# Most common fault in the breed?



## iheartbisou (Feb 13, 2007)

Does anyone know (or could guess) what would be the most common fault in the Maltese breed? 

As no dog is perfect (except ours here, lol!), surely there is one (or are some)..even with show dogs?


----------



## angelgirl599 (Apr 8, 2009)

I don't know if this is the most common as some babies are lucky not to have them but it does pop up a lot in the forum...anyway, up until a month or two ago, Lola's tearstains drove me up a wall :smpullhair:

All new hair is growing in white but I was convinced I would never conquer tearstains when I got her.
I don't know if this is a fault, per se, outside of an infections or blocked tear ducts, I don't think the tearstains really bother them as much as they bother us.


----------



## waggybaby (Jul 28, 2009)

I agree!! Sasha isn't bothered a bit by her tear staining but it does make me crazy!! :smpullhair:


----------



## michellerobison (Dec 17, 2009)

Rylee is th eonly one,out of the 4 that have it really bad. The others I just clean the eye area a little bit every couple days and no problems.


----------



## Cosy (Feb 9, 2006)

Eye stain isn't necessarily a fault but a condition that can usually be remedied one way or another.

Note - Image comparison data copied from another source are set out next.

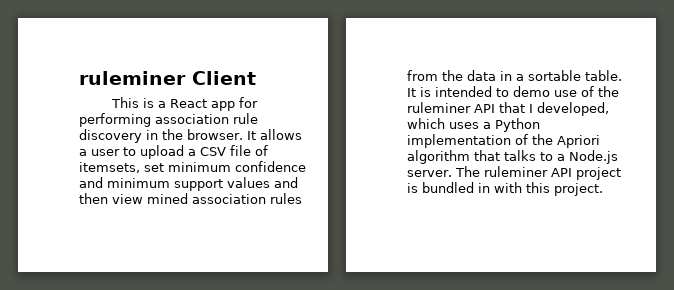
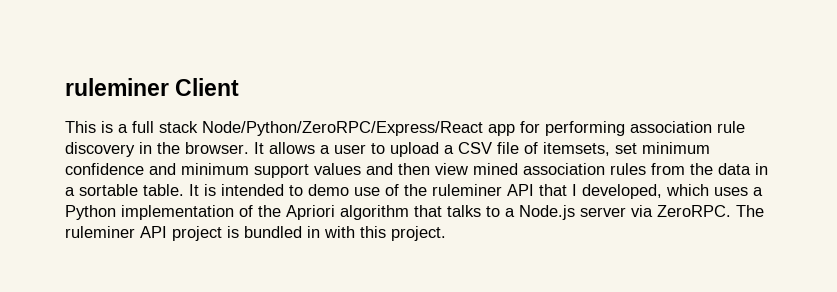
- This is a React app for performing association rule discovery in the browser.
+ This is a full stack Node/Python/ZeroRPC/Express/React app for performing association rule discovery in the browser.
- It is intended to demo use of the ruleminer API that I developed, which uses a Python implementation of the Apriori algorithm that talks to a Node.js server.
+ It is intended to demo use of the ruleminer API that I developed, which uses a Python implementation of the Apriori algorithm that talks to a Node.js server via ZeroRPC.

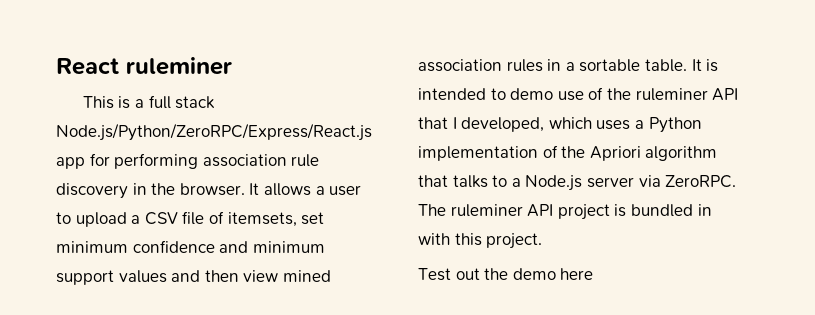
- ruleminer Client
+ React ruleminer
- This is a full stack Node/Python/ZeroRPC/Express/React app for performing association rule discovery in the browser.
+ This is a full stack Node.js/Python/ZeroRPC/Express/React.js app for performing association rule discovery in the browser.
- It allows a user to upload a CSV file of itemsets, set minimum confidence and minimum support values and then view mined association rules from the data in a sortable table.
+ It allows a user to upload a CSV file of itemsets, set minimum confidence and minimum support values and then view mined association rules in a sortable table.
+ Test out the demo here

Do you mean what fault that would keep them from the showring or just a common fault?
Bad bites will definitely keep a dog from the showring. Bad fronts might also although fronts
can be in degrees of being off.


----------



## princessre (Dec 23, 2008)

QUOTE (Cosy @ Feb 18 2010, 12:41 PM) index.php?act=findpost&pid=887401


> Eye stain isn't necessarily a fault but a condition that can usually be remedies one way or another.
> 
> Do you mean what fault that would keep them from the showring or just a common fault?
> Bad bites will definitely keep a dog from the showring. Bad fronts might also although fronts
> can be in degrees of being off.[/B]


Brit, what do you mean by bad front? I assume you don't mean an unattractive face? :HistericalSmiley: (When I was single, people used to tell me that my roommate looks good "from the back")

I feel like I see alot of pets from show breeders with un-level toplines. Most of the pets spoken the most regretfully about by breeders to me were ones whose bites went off. What about a retained testicle? Doesn't that disqualify the dog from being shown?


----------



## bellaratamaltese (May 24, 2006)

I think bites and undescended testicles are the most 'common' physical reasons why a dog being kept for show is later placed as a pet. 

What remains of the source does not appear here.